[[ Records supplied, beginning ]]
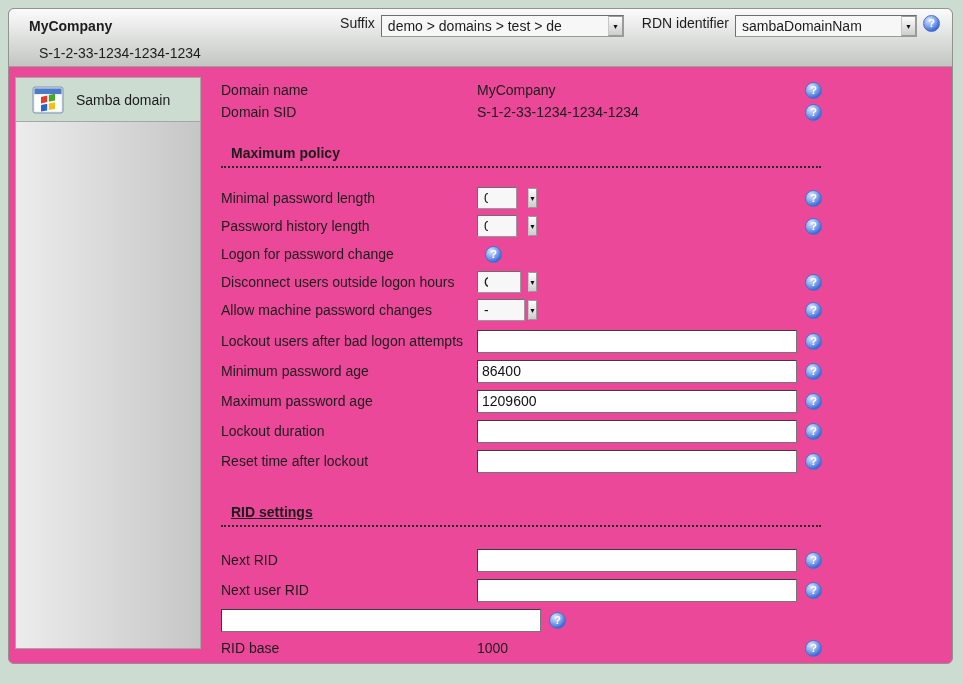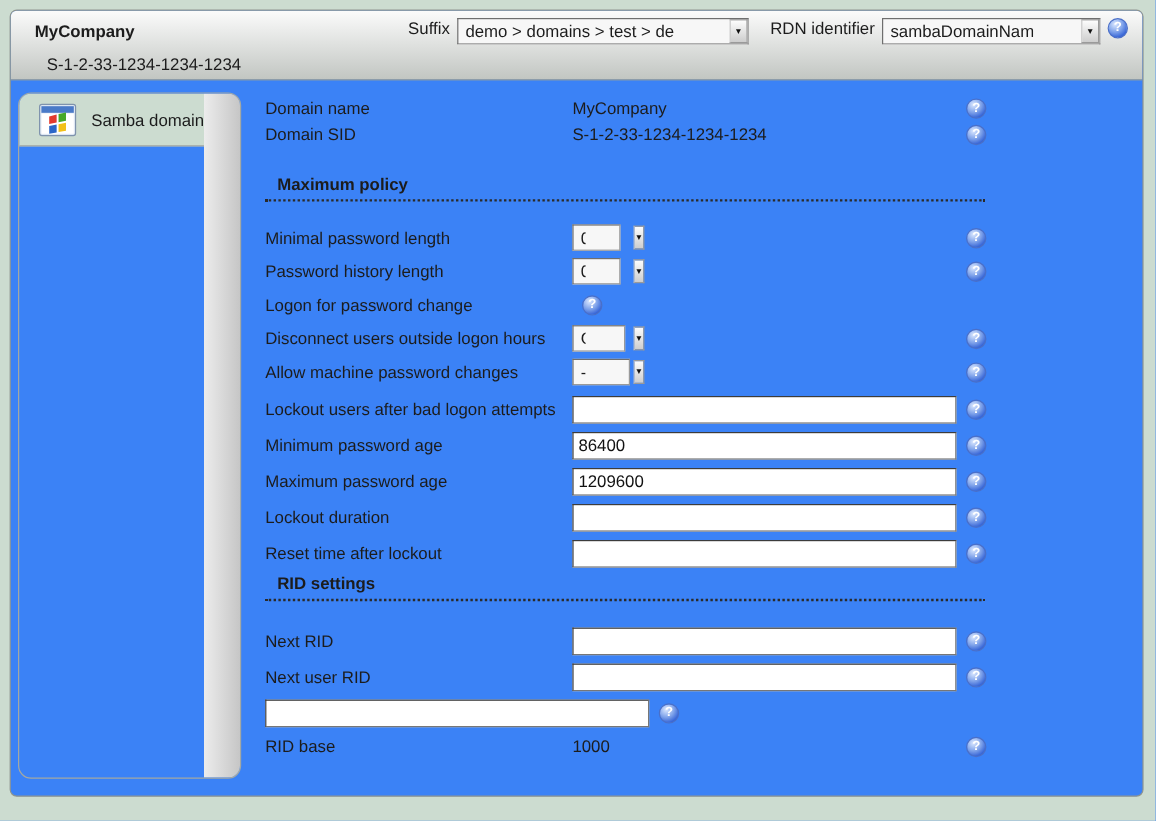--- a/index.html
+++ b/index.html
@@ -11,21 +11,21 @@
     color: #1c1c1c;
     position: relative;
   }
 
   .window {
     position: absolute;
     left: 8px; top: 8px;
     width: 945px; height: 656px;
     border: 1px solid #8f948f;
     border-radius: 6px;
-    background: #3b82f6;
+    background: #ec4899;
     overflow: hidden;
   }
 
   
   .header {
     background: linear-gradient(#fbfbfb, #c2c6c2);
     border-bottom: 1px solid #9aa09a;
     height: 58px;
     padding: 0 12px 0 20px;
   }
@@ -91,24 +91,24 @@
   }
 
   
   .body-area { display: flex; height: 597px; }
 
   .sidebar {
     margin: 10px 0 0 6px;
     width: 186px;
     height: 572px;
     border: 1px solid #a3a8a3;
-    border-radius: 11px;
+    border-radius: 0;
     overflow: hidden;
     display: flex;
-    flex-direction: row;
+    flex-direction: column;
   }
   .sidebar-tab {
     height: 44px;
     background: #ccdcd0;
     border-bottom: 1px solid #a3a8a3;
     display: flex;
     align-items: center;
     gap: 12px;
     padding-left: 16px;
     cursor: pointer;
@@ -127,21 +127,21 @@
   .row .control { width: 320px; flex: none; display: flex; align-items: center; }
   .row .help { margin-left: 8px; }
 
   .section-heading {
     width: 600px;
     font-weight: bold;
     padding: 2px 0 5px 10px;
     border-bottom: 2px dotted #2a2a2a;
   }
   .heading-1 { margin-top: 20px; margin-bottom: 16px; }
-  .heading-2 { margin-bottom: 18px; }
+  .heading-2 { margin-top: 26px; margin-bottom: 18px; text-decoration: underline; }
   .gap-after-sel { margin-top: 2px; }
 
   .text-input {
     width: 320px;
     height: 23px;
     border: 1px solid #3c3c3c;
     border-bottom-color: #777;
     border-right-color: #777;
     background: #ffffff;
     font-family: "Liberation Sans", sans-serif;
[[ Records supplied, end ]]
> **Work request**
Within the records above, determine how many lines contain the word "items". Respond with that number and no other text.

> **Your solution**
2